▸ **Task description**
In the listing below, locate the lines that hold the string "left". Copy those lines.

━━━━━━━━

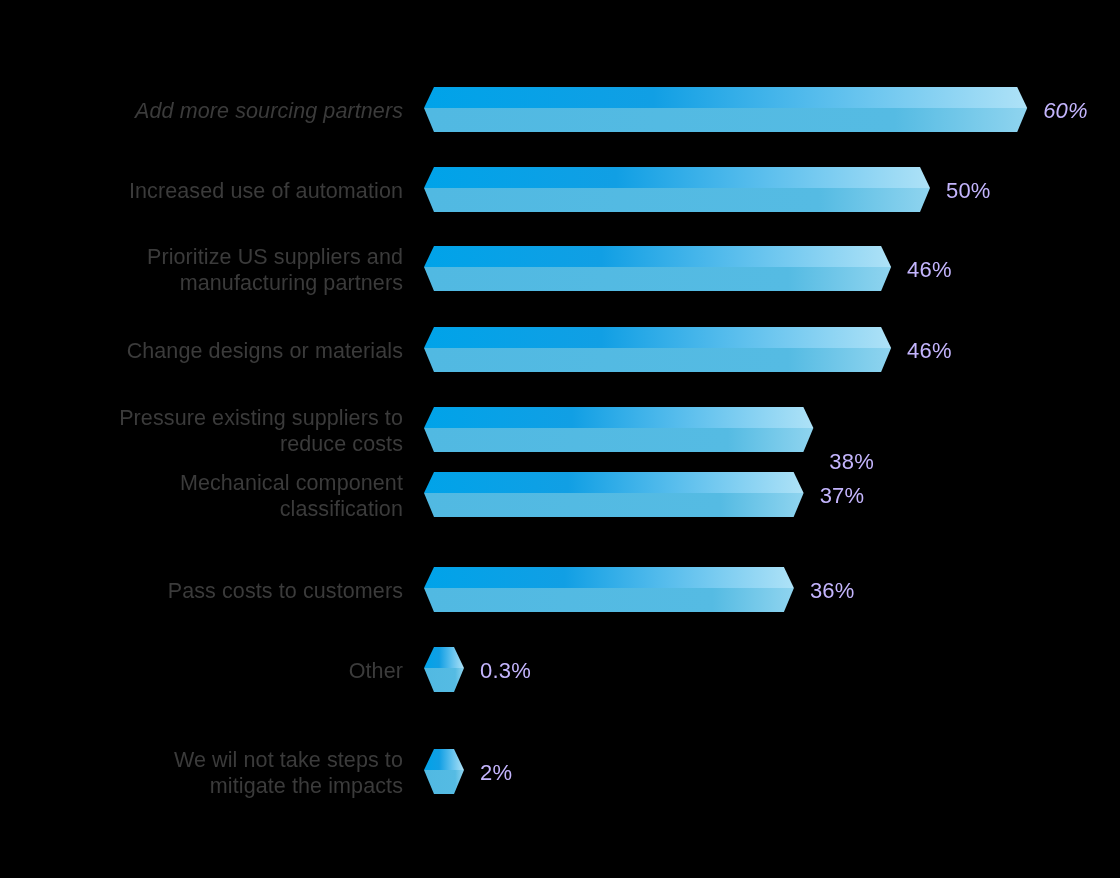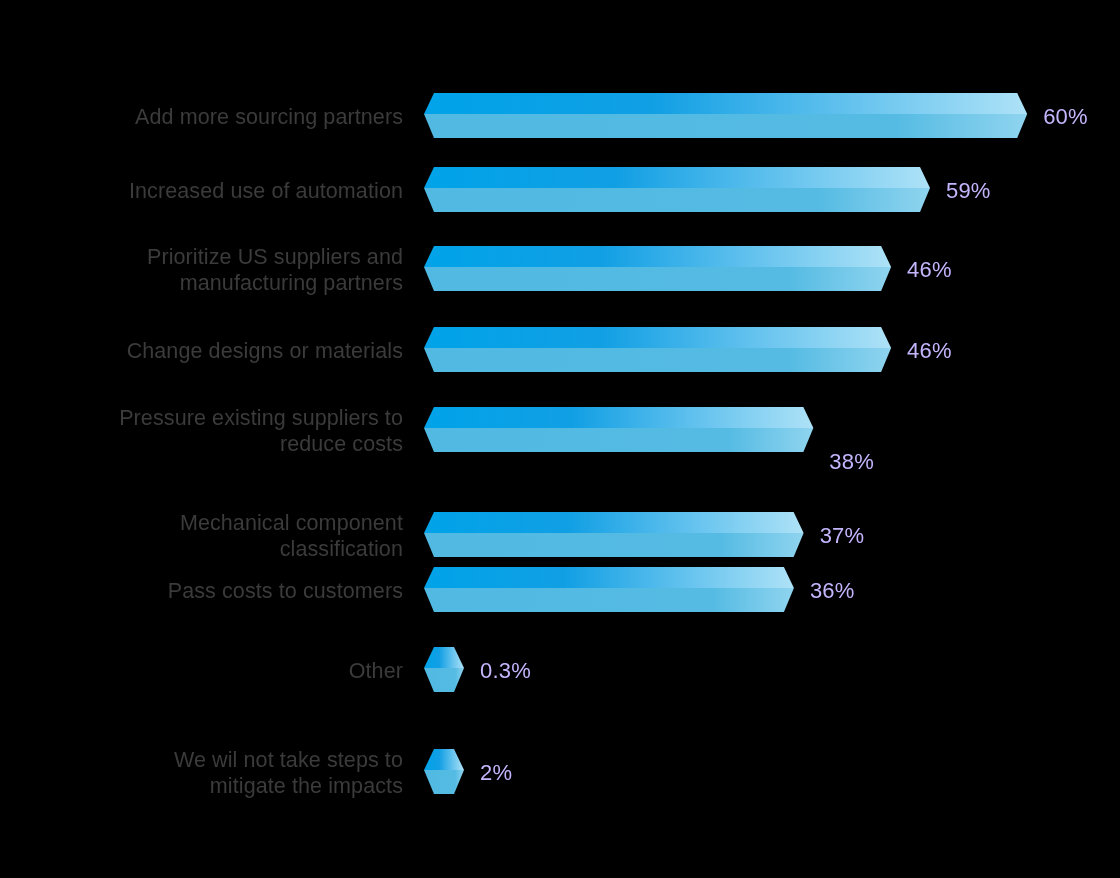--- a/index.html
+++ b/index.html
@@ -75,21 +75,21 @@
     line-height: 26px;
     letter-spacing: 0.2px;
     white-space: nowrap;
   }
 </style>
 </head>
 <body>
 
 <div id="chart-root">
   <div class="chart-plot" id="plot-area">
-      <div class="bar-row" style="top: 77px;">
+      <div class="bar-row" style="top: 71px; font-style: italic;">
         <div class="cat-label">Add more sourcing partners</div>
         <div class="bar-wrap" style="width: 605.2px;">
           <svg class="bar-svg" width="605.2" height="53" viewBox="0 0 605.2 53">
             <defs>
               <linearGradient id="gtop0" x1="0" y1="0" x2="1" y2="0">
                 <stop offset="0%" stop-color="#00A3E9"></stop>
                 <stop offset="38%" stop-color="#119FE4"></stop>
                 <stop offset="100%" stop-color="#AEE2F7"></stop>
               </linearGradient>
               <linearGradient id="gfront0" x1="0" y1="0" x2="1" y2="0">
@@ -117,21 +117,21 @@
               <linearGradient id="gfront1" x1="0" y1="0" x2="1" y2="0">
                 <stop offset="0%" stop-color="#51B9E2"></stop>
                 <stop offset="78%" stop-color="#55BBE3"></stop>
                 <stop offset="100%" stop-color="#8FD4EF"></stop>
               </linearGradient>
             </defs>
             <path d="M 10 2 L 496.00000000000006 2 L 506.00000000000006 23 L 0 23 Z" fill="url(#gtop1)"></path>
             <path d="M 0 23 L 506.00000000000006 23 L 496.00000000000006 47 L 10 47 Z" fill="url(#gfront1)"></path>
           </svg>
         </div>
-        <div class="value-label" style="left: 946px;">59%</div>
+        <div class="value-label" style="left: 946px;">50%</div>
       </div>
       <div class="bar-row" style="top: 230px;">
         <div class="cat-label">Prioritize US suppliers and
 manufacturing partners</div>
         <div class="bar-wrap" style="width: 469.12px;">
           <svg class="bar-svg" width="469.12" height="53" viewBox="0 0 469.12 53">
             <defs>
               <linearGradient id="gtop2" x1="0" y1="0" x2="1" y2="0">
                 <stop offset="0%" stop-color="#00A3E9"></stop>
                 <stop offset="38%" stop-color="#119FE4"></stop>
@@ -187,21 +187,21 @@
                 <stop offset="78%" stop-color="#55BBE3"></stop>
                 <stop offset="100%" stop-color="#8FD4EF"></stop>
               </linearGradient>
             </defs>
             <path d="M 10 2 L 379.36 2 L 389.36 23 L 0 23 Z" fill="url(#gtop4)"></path>
             <path d="M 0 23 L 389.36 23 L 379.36 47 L 10 47 Z" fill="url(#gfront4)"></path>
           </svg>
         </div>
         <div class="value-label" style="left: 829.36px; margin-top: 31px;">38%</div>
       </div>
-      <div class="bar-row" style="top: 496px;">
+      <div class="bar-row" style="top: 456px;">
         <div class="cat-label">Mechanical component
 classification</div>
         <div class="bar-wrap" style="width: 381.64px;">
           <svg class="bar-svg" width="381.64000000000004" height="53" viewBox="0 0 381.64000000000004 53">
             <defs>
               <linearGradient id="gtop5" x1="0" y1="0" x2="1" y2="0">
                 <stop offset="0%" stop-color="#00A3E9"></stop>
                 <stop offset="38%" stop-color="#119FE4"></stop>
                 <stop offset="100%" stop-color="#AEE2F7"></stop>
               </linearGradient>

━━━━━━━━

▸ **Exercise output**
-        <div class="value-label" style="left: 946px;">59%</div>
+        <div class="value-label" style="left: 946px;">50%</div>
         <div class="value-label" style="left: 829.36px; margin-top: 31px;">38%</div>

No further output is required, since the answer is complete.